# Warm Sounds, Instruments



## Ned Bouhalassa (Dec 8, 2011)

Hey gang,

I'm starting a new project, and I'm looking for the opposite of cold sounds/instruments. I'm thinking acoustic and synthesized bass (simple, not rich), round-low pads, acoustic guitar, hand percs, piano, low flutes. Any other ideas are more than welcome!

o=?


----------



## Farkle (Dec 8, 2011)

Hi, Ned!!

Maybe harp, and hammered dulcimer?

Mike


----------



## Ned Bouhalassa (Dec 8, 2011)

Hey Mike!

Not sure about the dulcimer, but I'll surely use harp - thanks.


----------



## Ned Bouhalassa (Dec 8, 2011)

Oh and I'm using Broken Wurli as well.


----------



## David Story (Dec 8, 2011)

Human voice is warm as it gets 
Solo violin and Erhu
oboe can play comedy with warmth. Also duduk.
Horns, trombones and tuba playing soft and close.


----------



## givemenoughrope (Dec 8, 2011)

Electric guitar with humbuckers, light overdrive, dynacomp compressor, volume pedal, analog delay and tube amp (like a reverbrocket with the bass turned up) recorded with a ribbon mic. Warmth...

Oh and bass clarinet.


----------



## JimmyPoppa (Dec 8, 2011)

... and Cello - solo or section. Very warm.

Jimmy


----------



## JJP (Dec 8, 2011)

Bb Clarinet in the mid-low register is very warm. People also forget alto flute. Chords written for 3-4 alto flutes are rich and beautiful. Tenor sax subtones can be great too.

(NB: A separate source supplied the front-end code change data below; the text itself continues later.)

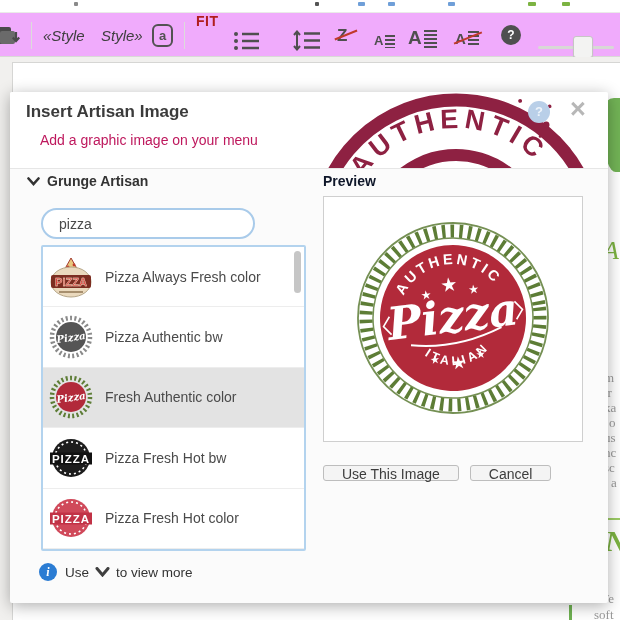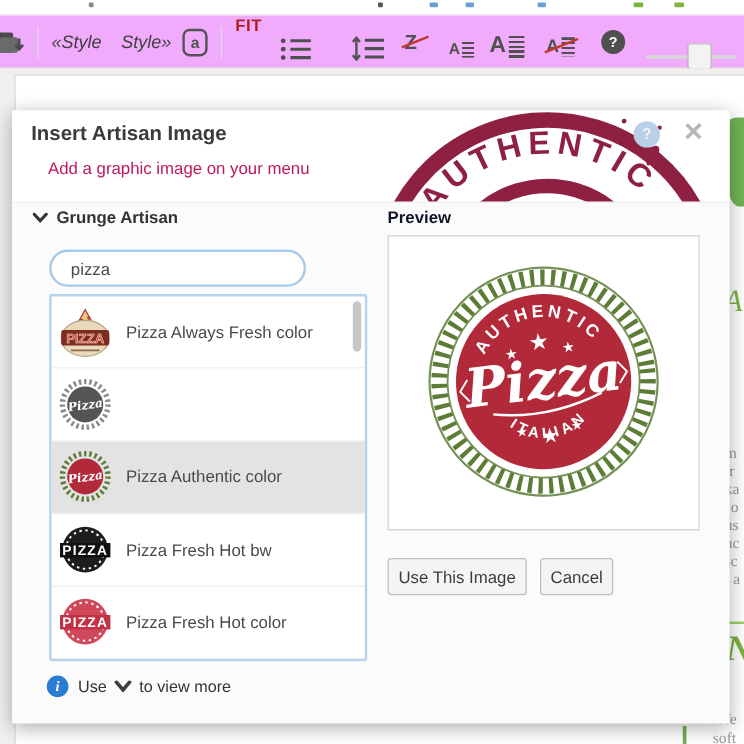--- a/index.html
+++ b/index.html
@@ -225,6 +225,7 @@
           <circle cx="22" cy="22" r="15" fill="#555"></circle>
           <text x="22" y="26" text-anchor="middle" font-family="DejaVu Serif,serif" font-style="italic" font-weight="bold" font-size="10" fill="#fff" transform="rotate(-8 22 22)">Pizza</text>
         </svg>
+        <span class="row-label">Pizza Authentic bw</span>
       </div>
 
       <div class="row selected">

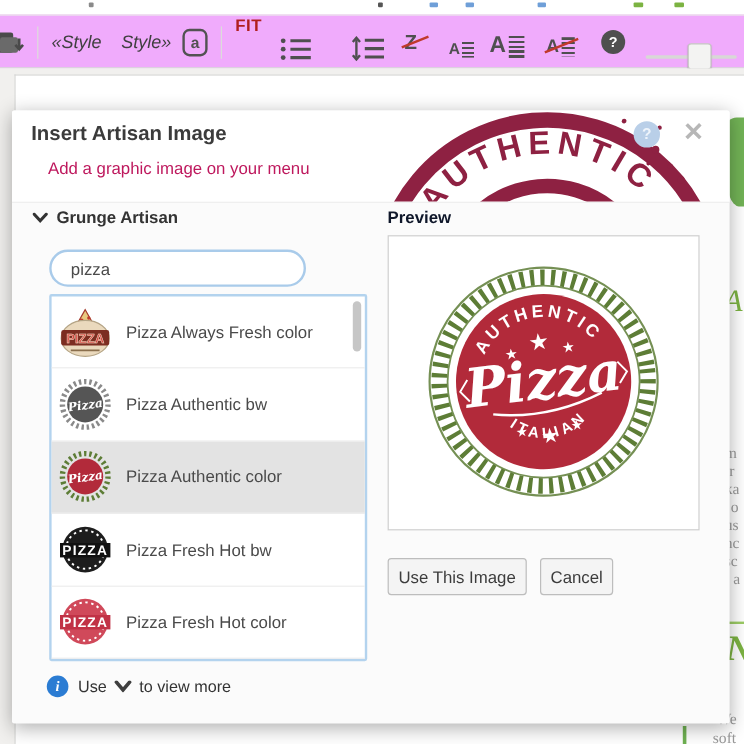--- a/index.html
+++ b/index.html
@@ -234,7 +234,7 @@
           <circle cx="22" cy="22" r="15" fill="#b22a3a"></circle>
           <text x="22" y="26" text-anchor="middle" font-family="DejaVu Serif,serif" font-style="italic" font-weight="bold" font-size="10" fill="#fff" transform="rotate(-8 22 22)">Pizza</text>
         </svg>
-        <span class="row-label">Pizza Authentic color</span>
+        <span class="row-label">Fresh Authentic color</span>
       </div>
 
       <div class="row">

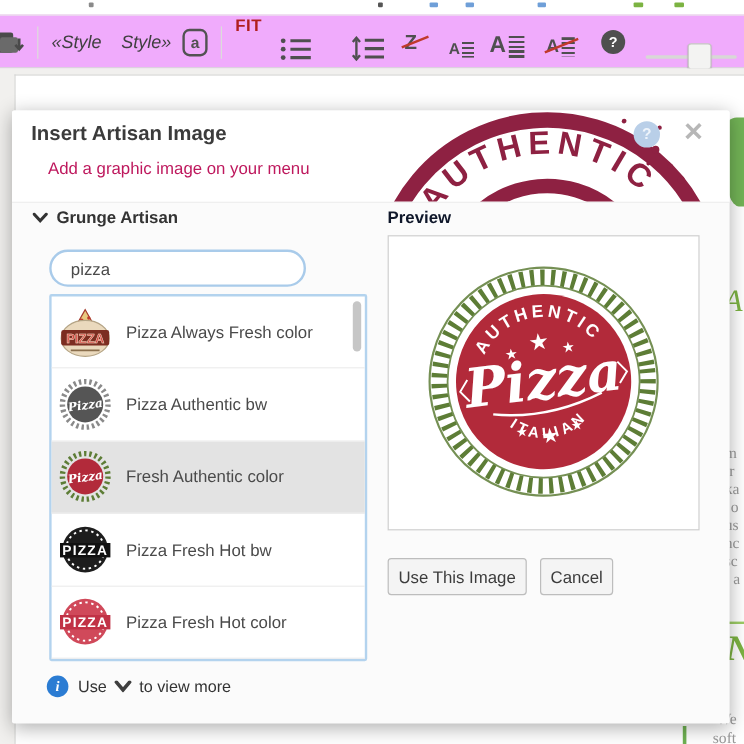--- a/index.html
+++ b/index.html
@@ -80,7 +80,7 @@
                  border:1px solid #cfcfcf; }
 
   .btn-row { position:absolute; left:313px; top:373px; display:flex; gap:11px; }
-  .btn { height:31px; padding:0 8px; background:#f4f4f4; border:1px solid #bdbdbd; border-radius:3px;
+  .btn { height:16px; padding:0 18px; background:#f4f4f4; border:1px solid #bdbdbd; border-radius:3px;
          font-size:14px; color:#3c3c3c; font-family:"Liberation Sans",sans-serif; cursor:pointer; }
 </style>
 </head>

Wurlis are great too, but you have to get the right setting. Mixing a Rhodes in with other instruments (again with the right setting) can also add some warmth.

So many options! :D


----------



## cc64 (Dec 8, 2011)

Hey Ned,

even though they could be perceived as cold i find Wine Glass samples played in mid-low registers and processed to taste give warm results, same for the hang drum or Balinese Gamelan if you adjust the attacks/releases so that they're less percussive. This gives warm but uneasy feeling results always cool for psychological scenes...

I also like Green Glass Harmonica in Omnisphere, a bit on the cold side but very tweakable.

HTHEVENTHOUGHIMJEALOUS ~o) 

YMMV

Good luck with the series Monsieur Ned ; )


----------



## givemenoughrope (Dec 8, 2011)

Tenor sax, absolutely. I just bought a new tenor that is unlacquered and with rolled tone holes. It's the warmest horn Ive ever played. Sounds like a bari at times. I'd be happy to subtone pads down for anyone.


----------



## Ned Bouhalassa (Dec 8, 2011)

Amazing suggestions, friends! Merci!


----------



## EthanStoller (Dec 8, 2011)

Drumkit played with mallets is nice and warm. And the celesta.


----------



## artsoundz (Dec 8, 2011)

Speaking of mallets and celesta, The vibraphone and marimba. Particularly the marimba with soft mallets. 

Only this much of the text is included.